Reinforcement Learning Coming Soon
Q-Learning, SARSA & Policy Gradient
Train agents with reinforcement learning algorithms
The Reinforcement Learning system provides Q-learning, SARSA, and policy gradient algorithms for training agents. Features an ETS-backed Q-table for fast state-action value lookup, experience buffer for replay, epsilon-greedy exploration with decay, and model persistence for saving trained policies.
Algorithms
Q-Learning
Off-policy TD controlLearns optimal policy by updating Q-values based on maximum future reward. Does not require following current policy during learning.
SARSA
On-policy TD controlUpdates Q-values based on the action actually taken.

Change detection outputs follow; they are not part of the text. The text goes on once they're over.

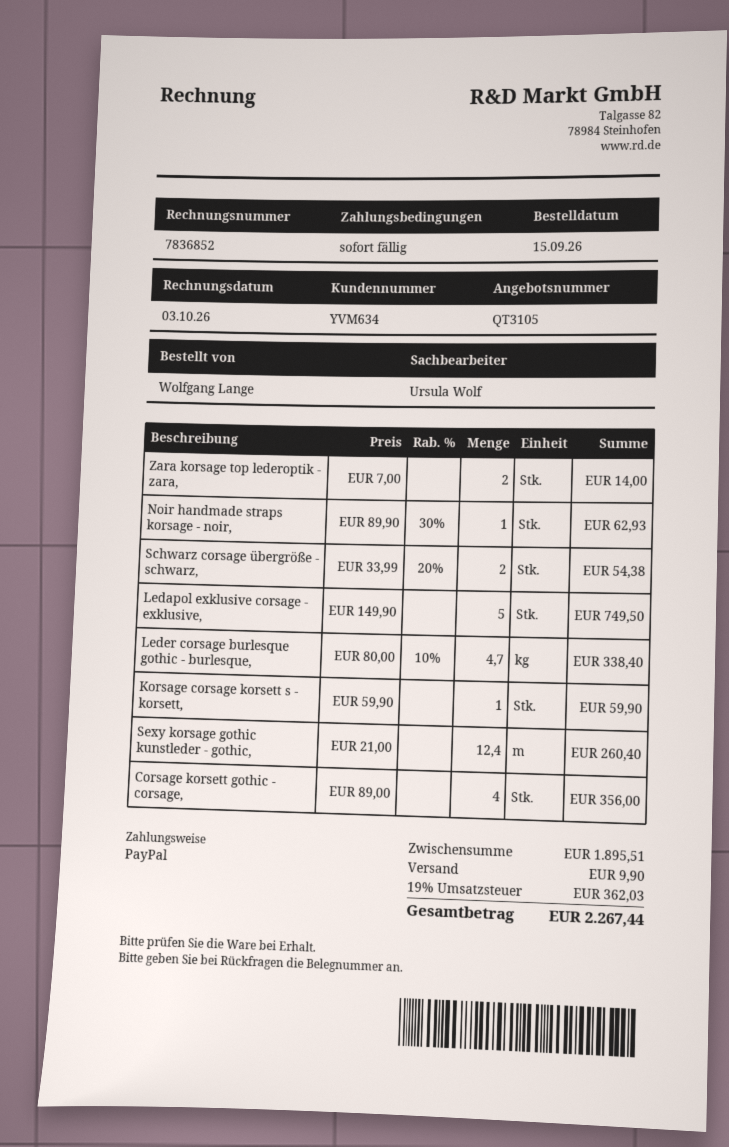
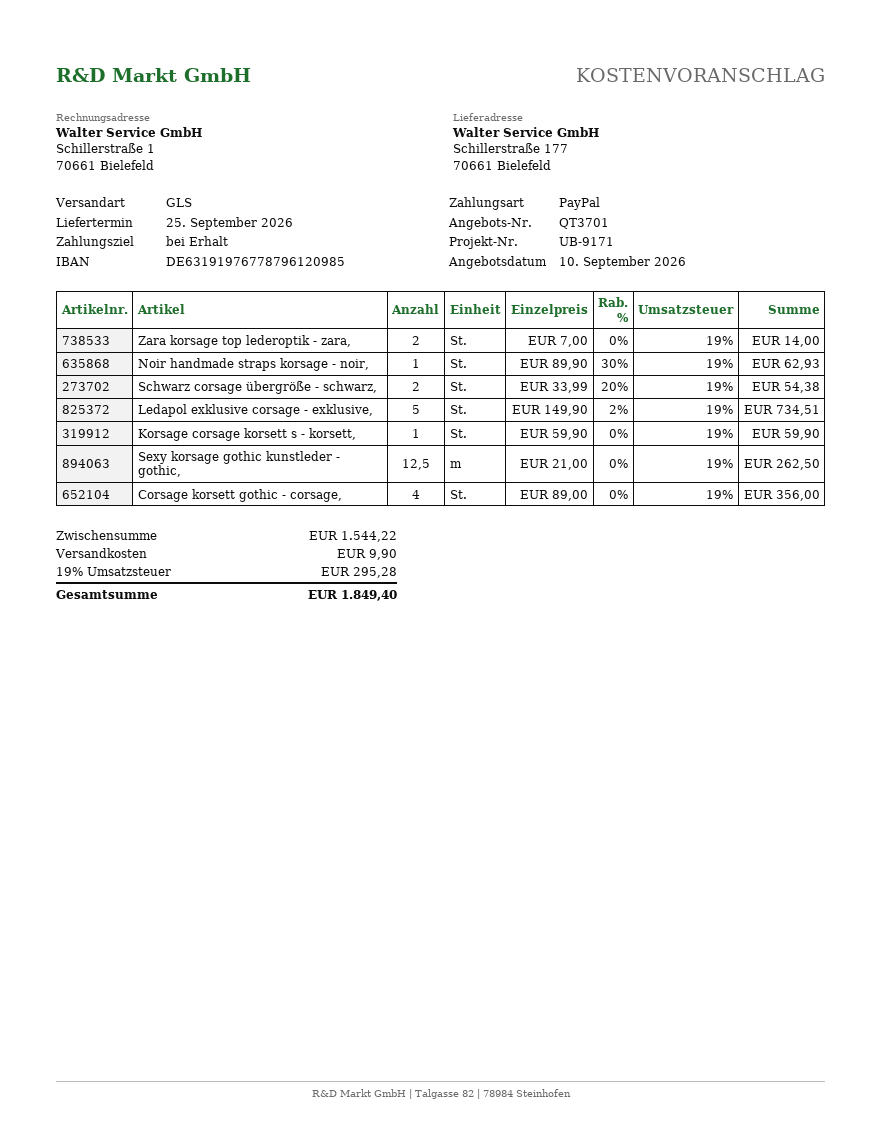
quote number: QT3105 -> QT3701
Ledapol exklusive corsage - exklusive,: 5 x 149.90 = 749.50 -> 5 x 149.90 - 2% = 734.51
Leder corsage burlesque gothic - burlesque,: 4.7 x 80.00 - 10% = 338.40 -> none
Sexy korsage gothic kunstleder - gothic,: 12.4 x 21.00 = 260.40 -> 12.5 x 21.00 = 262.50
subtotal: 1895.51 -> 1544.22
tax: 19% = 362.03 -> 19% = 295.28
total: 2267.44 -> 1849.40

Learns the value of the policy being followed, including exploration.
Policy Gradient
Direct policy optimizationLearns policy parameters directly by ascending the gradient of expected return. Useful for continuous action spaces.
Components
ETS-backed storage for state-action values
- • get_value(state, action)
- • set_value(state, action, value)
- • get_all_values(state)
Circular buffer for experience replay
- • add(experience)
- • sample(batch_size)
- • size(), clear()
RL algorithm implementation
- • select_action(state, epsilon)
- • learn(experiences)
- • save_model(), load_model()
API Endpoints
/api/v1/learning/learner
Create a new reinforcement learner.
{
"algorithm": "q_learning",
"config": {
"learning_rate": 0.1,
"discount_factor": 0.95,
"epsilon": 0.1,
"epsilon_decay": 0.995,
"epsilon_min": 0.01
}
}
/api/v1/learning/learner/:id/select_action
Select action using epsilon-greedy policy.
{
"state": "state_representation",
"available_actions": ["action1", "action2", "action3"]
}
/api/v1/learning/learner/:id/learn
Learn from experience batch.
{
"experiences": [
{"state": "s1", "action": "a1", "reward": 1.0, "next_state": "s2", "done": false},
{"state": "s2", "action": "a2", "reward": -0.5, "next_state": "s3", "done": true}
]
}
/api/v1/learning/learner/:id/save
Save trained model to persistent storage.
/api/v1/learning/qtable/:id/values
Get all Q-values for a state.
/api/v1/agents/:id/velocity
Get learning velocity metrics for an agent -- rate of improvement across capabilities over time.
/api/v1/patterns/:capability
Get learned patterns for a specific capability. Returns common state-action mappings and their Q-values.